[Start of Attachment]

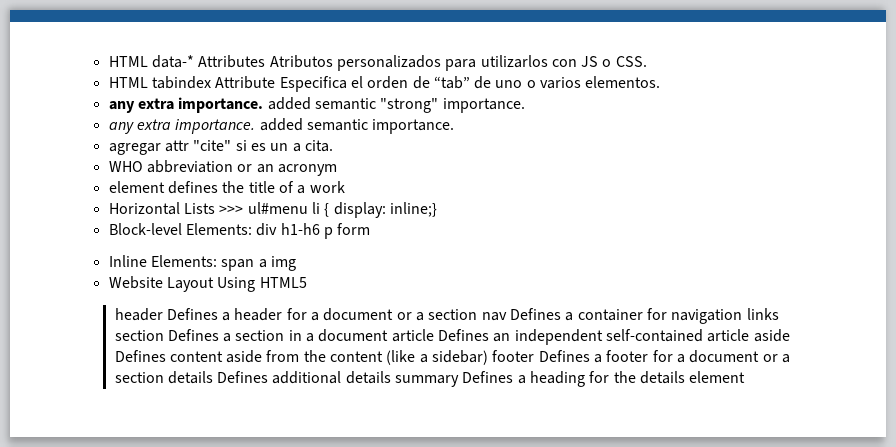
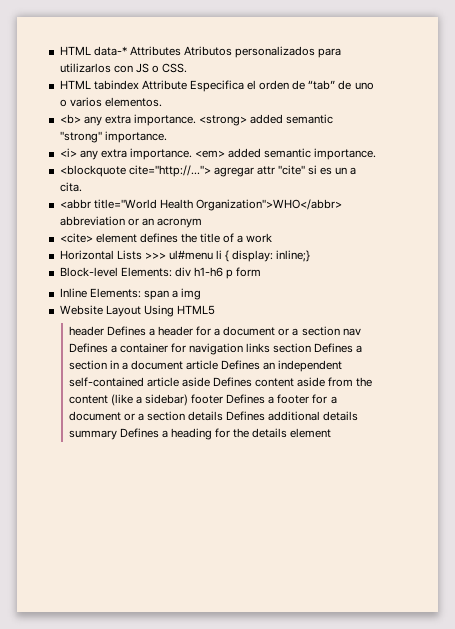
[108,97,264,113] any extra importance. -> [59,114,248,126] <b> any extra importance. <strong>
[108,119,256,134] any extra importance. -> [59,148,226,160] <i> any extra importance. <em>
(455, 126) none -> [59,165,211,177] <blockquote cite="http://...">
[108,161,143,172] WHO -> [59,199,342,211] <abbr title="World Health Organization">WHO</abbr>
(337, 170) none -> [59,233,93,243] <cite>

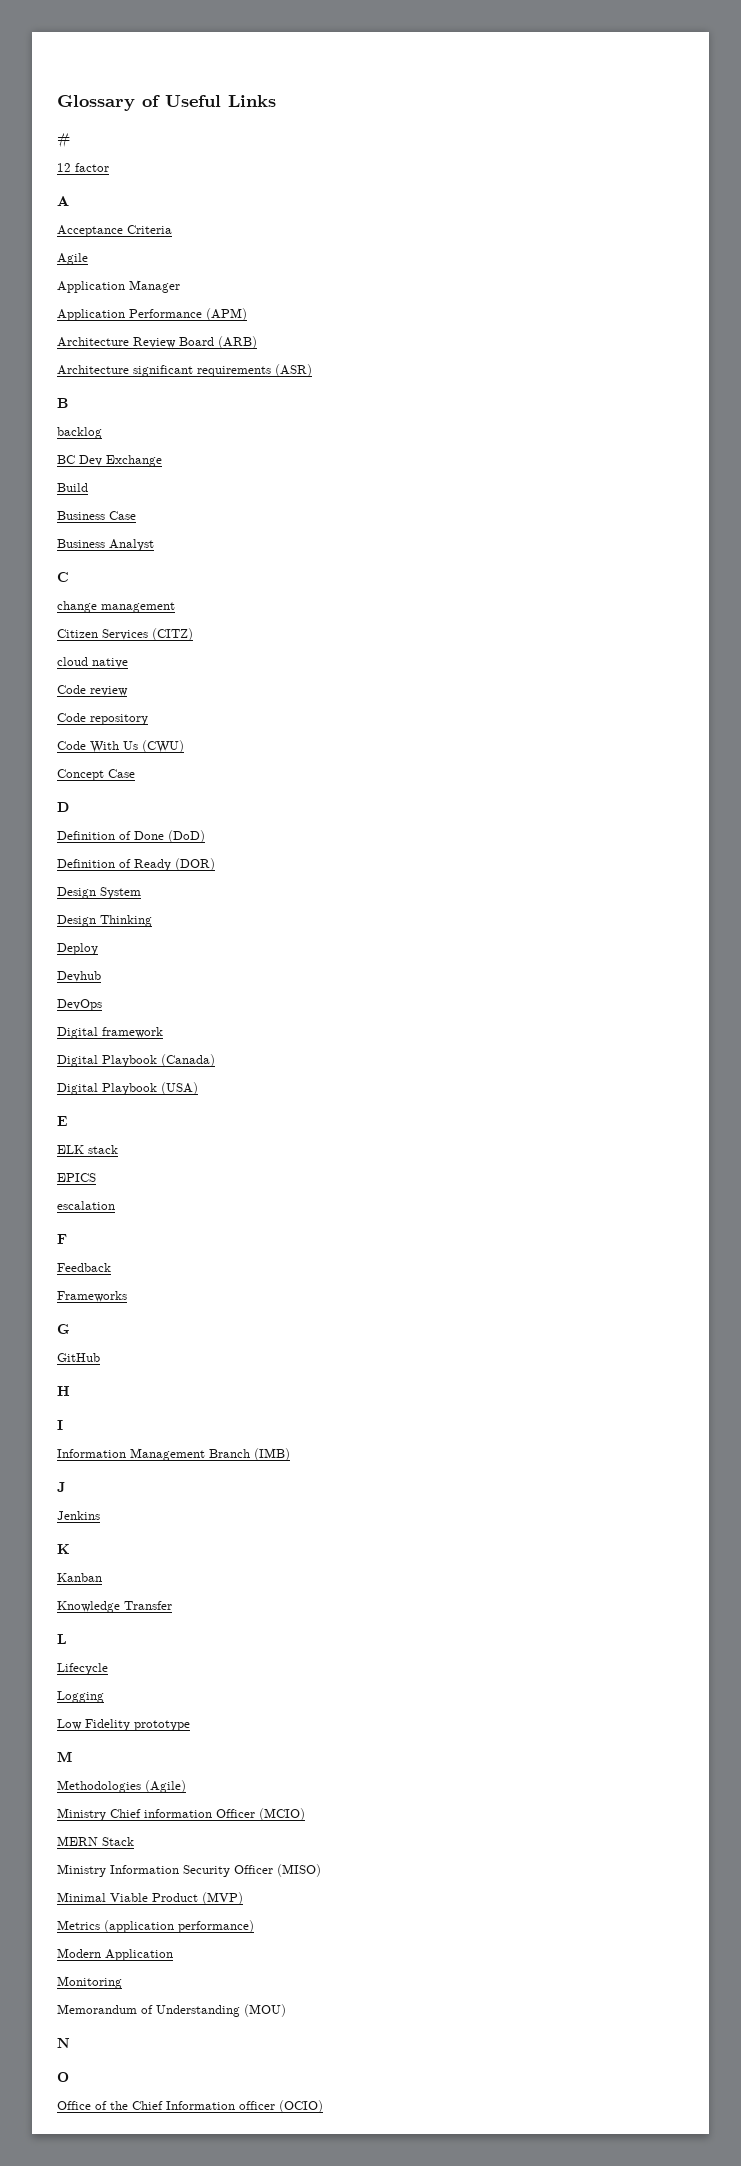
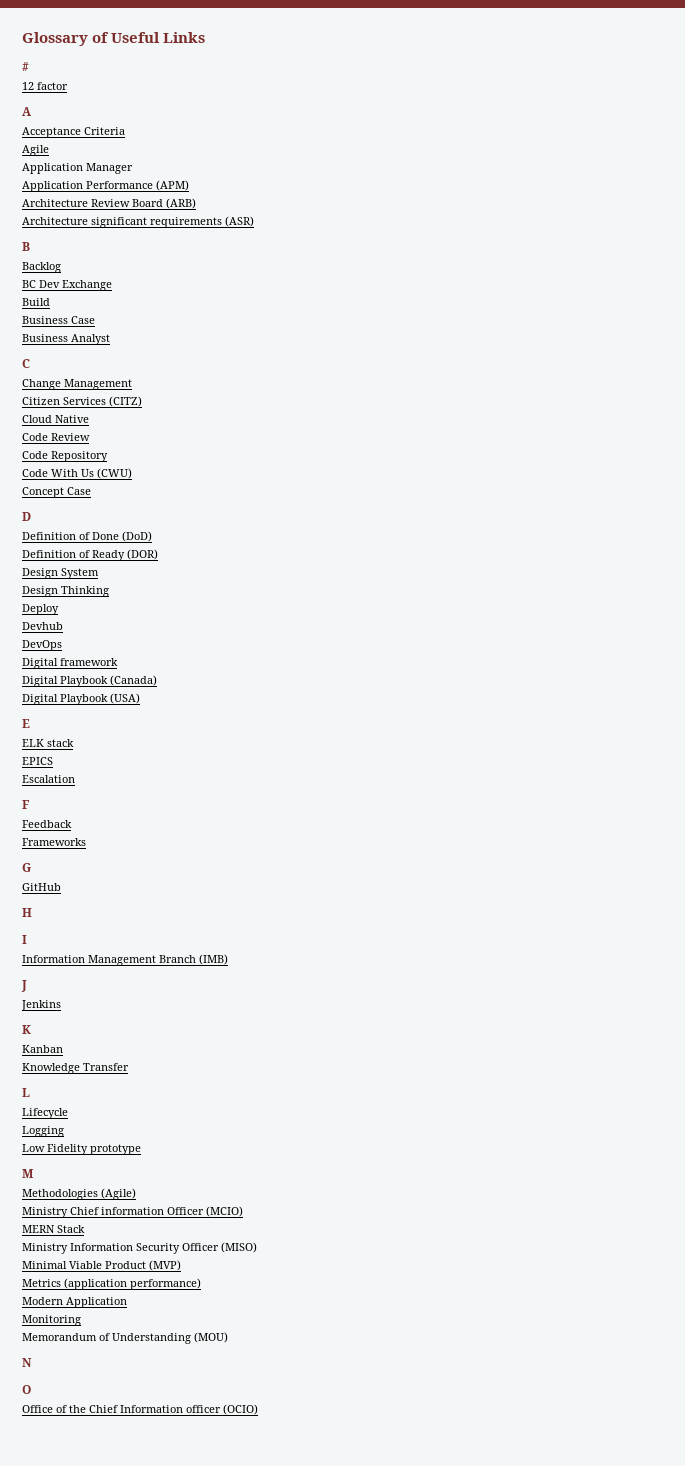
[57,427,102,439] backlog -> [22,262,61,273] Backlog
[57,601,175,613] change management -> [22,379,132,390] Change Management
[57,657,128,668] [57,685,128,696] [57,713,148,725] cloud native // Code review // Code repository -> [22,415,89,423] [22,433,90,441] [22,451,108,462] Cloud Native // Code Review // Code Repository
[57,1201,115,1210] escalation -> [22,775,75,783] Escalation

[End of Attachment]

--- Try it ---
Using the material above, copy every line in which the string "extra" occurs.

--- Task result ---
[108,97,264,113] any extra importance. -> [59,114,248,126] <b> any extra importance. <strong>
[108,119,256,134] any extra importance. -> [59,148,226,160] <i> any extra importance. <em>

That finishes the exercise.